William Samuel Schwartz was one of a kind. He was born in the village of Smorgon in Russia, one of nine siblings in an impoverished family. Yet he eventually prospered in America, pursuing his twin passions of music and art with enough success to support himself wholly on these endeavors.
While Schwartz's family scarsely had money enough for any art material, he managed to gain a scholarship to an art school in Vilna 50 miles from home. He attended school there from 1908-1912 and followed other siblings to the United States in 1913.
He stayed first with a sister in New York and then with a brother in Omaha, NE. There he delivered newspapers and worked as a house painter while studying briefly with J. Laurie Wallace at the Kellom School. Kellom had been a student of Thomas Eakins and was a well-known portrait artist in Omaha.
In 1915 Schwartz moved to Chicago, hoping to attend the School of the Art Institute. He was able to gain a scholarship there in 1916, where he studied with Karl A. Buehr. Buehr was an impressionist painter and a traditionalist, but he recognized Schwartz's unusal talent and allowed him leeway in his artwork. Descriptions of Schwartz's early work make it sound like he was channeling the work of Picasso without, in fact, ever having seen any of Picasso's work. Schwartz graduated from the Art Institute in 1917 with honors in life drawing, portraiture and drawing. A painting of his was included in the annual show of the Art Institute in 1918.
While at the School of the Art Institute, Schwartz pursued another of his passions, taking singing lessons at the Auditorium Conservatory of Music. It was music that provided Schwartz with income in the 1920s, beginning with a performance in 1921. He performed in vaudeville, radio and opera, with generally positive reviews. His musical performances took him to a number of midwestern towns, some of which show up in his artwork.
Events in 1922 and 1923 were crucial to Schwartz's future. Wassily Kandinsky had a solo retrospective at the Art Institute in 1922. This gave American audiences their first real introduction to Kandinsky. And, while it's not documented that Schwartz attended this exhibit, his paintings show a definite influence of Kandinsky's style.

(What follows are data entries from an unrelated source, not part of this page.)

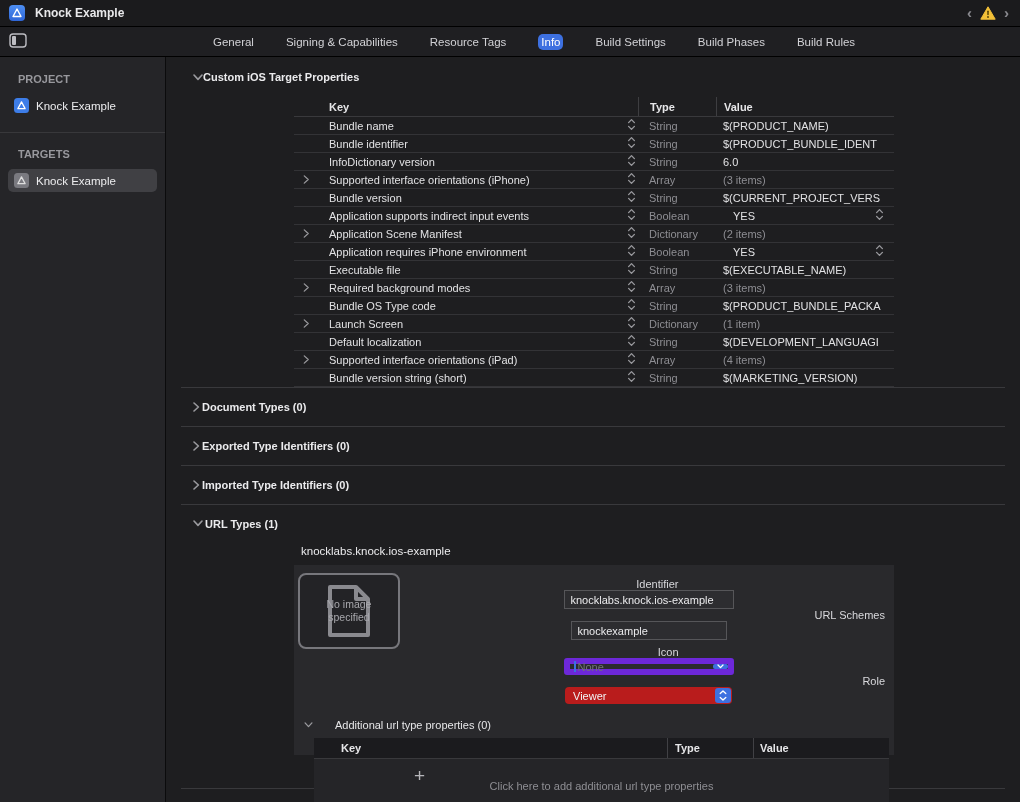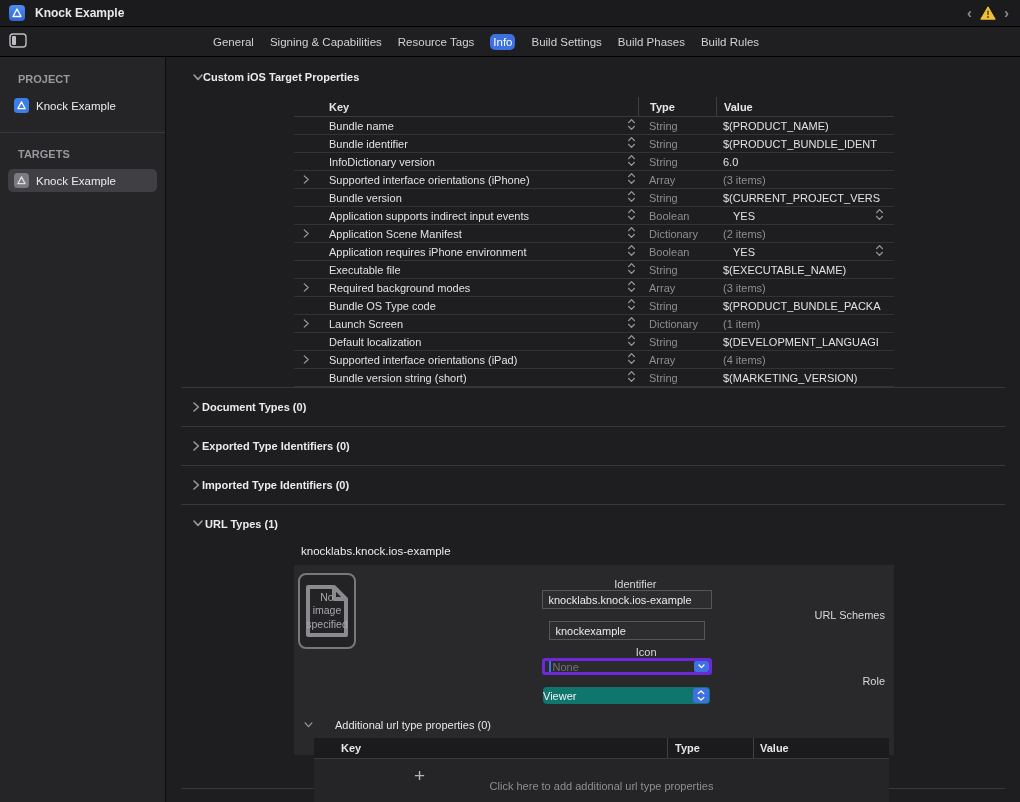--- a/index.html
+++ b/index.html
@@ -25,7 +25,7 @@
   .tabbar { height:30px; background:#1f1f22; border-bottom:1px solid #000;
     display:flex; align-items:center; }
   .sidebar-toggle { margin-left:9px; cursor:default; }
-  .tabs { display:flex; gap:16px; margin-left:186px; align-items:center;
+  .tabs { display:flex; gap:32px; margin-left:186px; align-items:center;
     font-size:11.5px; color:#d2d2d6; }
   .tab { cursor:default; padding:2px 0; }
   .tab.selected { background:var(--accent,#3d70e0); color:#fff; border-radius:5px;

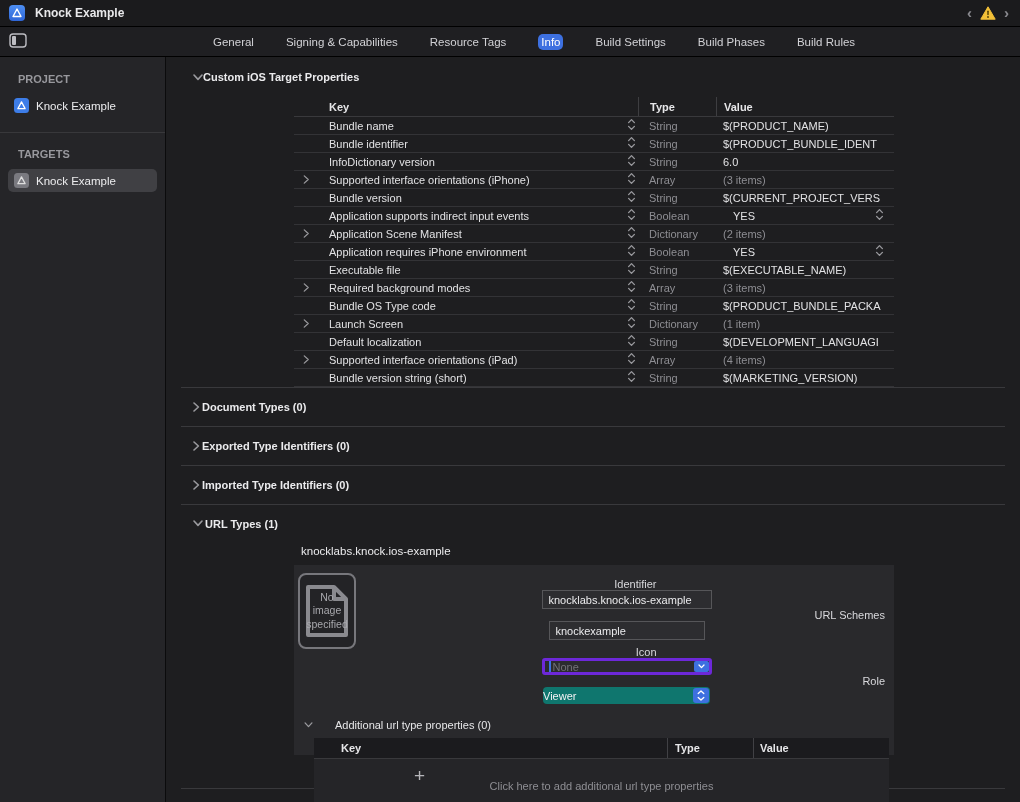--- a/index.html
+++ b/index.html
@@ -79,7 +79,7 @@
   .url-item-name { font-size:11.5px; color:#ebebed; margin:3px 0 8px 7px; }
   .url-panel { width:600px; height:190px; background:#29292c; padding:8px 5px 0 4px; }
   .panel-top { display:flex; }
-  .imgbox { width:58px; height:76px; border:2px solid #77777c; border-radius:8px;
+  .imgbox { width:102px; height:76px; border:2px solid #77777c; border-radius:8px;
     position:relative; flex:none; background:#232326; overflow:hidden; }
   .imgbox svg { position:absolute; left:50%; top:50%; transform:translate(-50%,-50%); }
   .noimg-text { position:absolute; inset:0; display:flex; align-items:center;

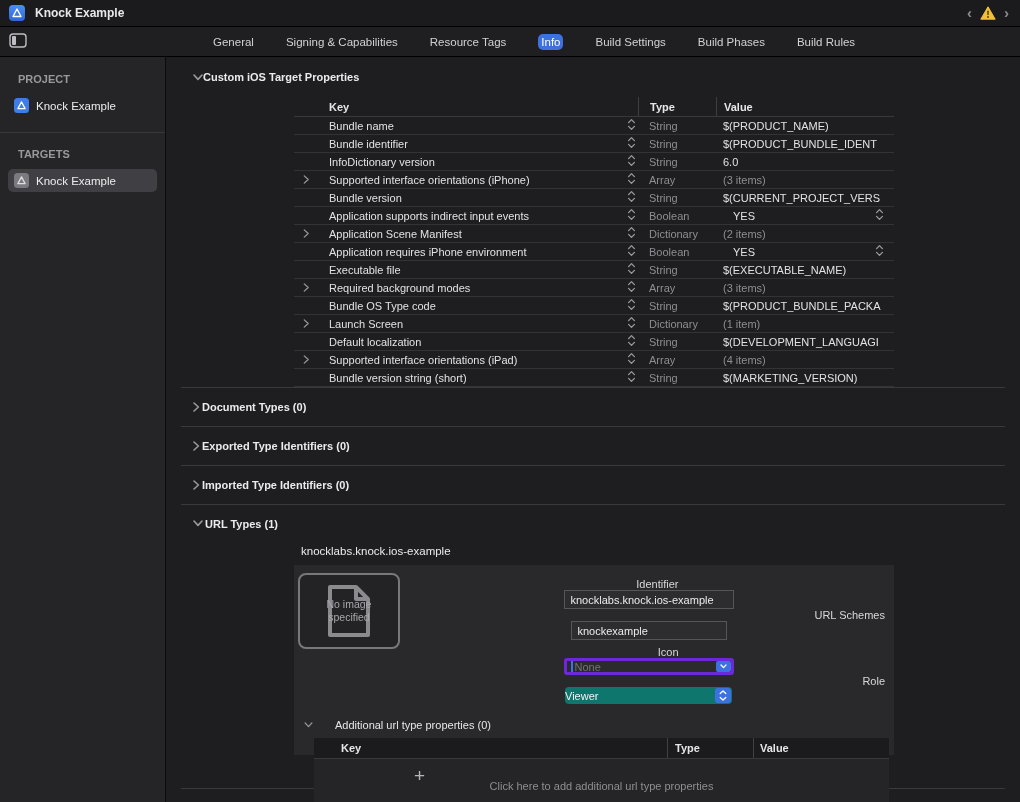--- a/index.html
+++ b/index.html
@@ -95,7 +95,7 @@
     display:flex; align-items:center; padding:0 6px; white-space:nowrap; overflow:hidden; }
   .tfield.w-id { width:170px; }
   .tfield.w-sch { width:156px; }
-  .combo { width:170px; height:17px; background:#2b2b2e; border:3px solid #6d28d9;
+  .combo { width:170px; height:17px; background:#2b2b2e; border:6px solid #6d28d9;
     border-radius:3px; display:flex; align-items:center; position:relative; padding-left:4px; }
   .combo .cursor { width:2px; height:11px; background:var(--accent,#3d70e0); margin-right:2px; flex:none; }
   .combo .ctext { color:#737378; flex:1; }

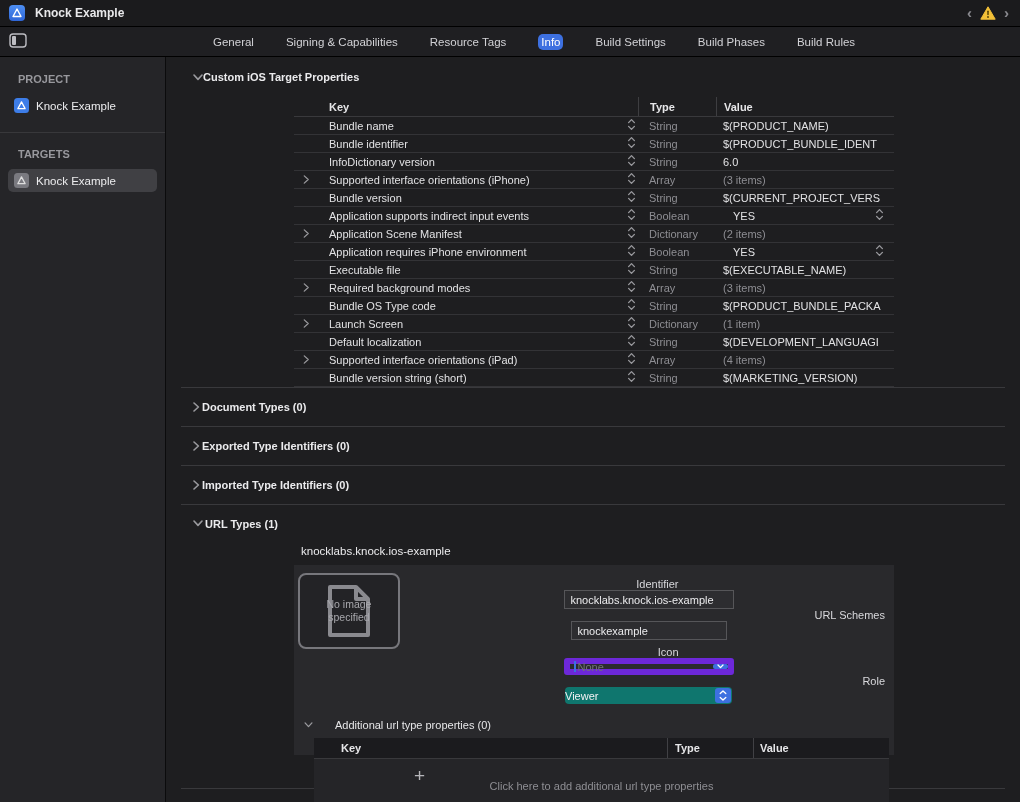--- a/index.html
+++ b/index.html
@@ -102,8 +102,8 @@
   .combo .cap { position:absolute; right:0; top:0; bottom:0; width:15px;
     background:var(--accent,#3d70e0); border-radius:2px;
     display:flex; align-items:center; justify-content:center; }
-  .popup { width:167px; height:17px; background:#0f766e; border-radius:4px;
-    display:flex; align-items:center; position:relative; }
+  .popup { width:167px; height:17px; background:#b91c1c; border-radius:4px;
+    display:flex; align-items:center; position:relative; padding-left:8px; }
   .popup .ptext { color:#f2f2f4; }
   .popup .cap { position:absolute; right:1px; top:1px; bottom:1px; width:16px;
     background:var(--accent,#3d70e0); border-radius:3px;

The second formative event of that period was his meeting in 1923 with Mona Turner, who was then married with two children. There started a life-long relationship between the two, leading ultimately to a marriage in 1939. But Mona appears in many of Schwartz's paintings, and the couple made trips together across the midwest.
Schwartz's artistic career blossomed at this point. His work appeared in an exhibition of Jewish artists in Detroit in 1926. And he was given a solo exhibition at the Art Institute in 1926. This was a remarkable achievement for a 30 year old artist, and it was followed by two other solo exhibits at the Art Institute in 1929 and 1935.
In 1929 Anthony Angarola, Schwartz's close friend and confidant since his student days at the Art Institute, died after an automobile accident in France. The Great Depression began soon after, and Schwartz sought work with the Federal Art Project. His mural "Mining" was part of the Century of Progress Exposition in 1933, and "Composers" was painted for the Glencoe Public Library in 1935. The same year he painted a mural "Chicago" for the Cook County Nurses' Home.
Beginning in 1924 Schwartz had started a series of abstract paintings that he called "Symphonic Forms." This series occupied him for another four decades. The first 14 paintings of the series were part of his acclaimed one-man show at the Art Institute in 1935.
Schwartz completed three commissions for Post Office murals: Fairfield, IL (1936), Eldorado, IL (1937), and Pittsfield, IL (1938). From 1934 on SChwartz was often to be found at Riccardo's Restaurant on Rush Street. There he met with artist friends Aaron Bohrod, Malvin and Ivan Albright, and Archibald Motley, Jr. At one point Schwartz even had an apartment above the restaurant. His artist comrades were all, like himself, modernist painters.
From 1942-1948 Schwartz worked with Assoicated American Artists and received a number of industrial commissions. He returned to abstract painting in the 1960s, producing some of his best work. By 1970 he showed signs of impending Alzheimer's disease, which led to his death in 1977.
Schwartz was one of a kind not only for his lifestyle but also for his painting style. He called himself a progressive painter, preferring not to be buttonholed with any conventional label. He was, in fact, talented enough to paint in any style he chose. His work was marked for the most part by intense color. But he was also a very capable draftsman, and he could emphasize different aspects of his talent in different parts of the same work. As he put it, art depended upon color, line and form. And great art required the harmony of these three elements. He visualized this harmony as something akin to harmony in music, and his 66 Symphonic Forms were meant as examples of this desired harmony. In, for example, his Pittsfield mural, his dramatic use of color is obvious; the forms of the ferry boat and hillside as simple and dramatic; and the exquisite lines of the bridge are virtuosic in presentation.
Schwartz declared that he never imitated. And while his work often brings to mind the ideas of Fauvism or Cubism or other trends in modern art, it's true that Schwartz's presentation is always original. It's not surprising that his work was popular throughout his career - and that it is refreshing to look at even today.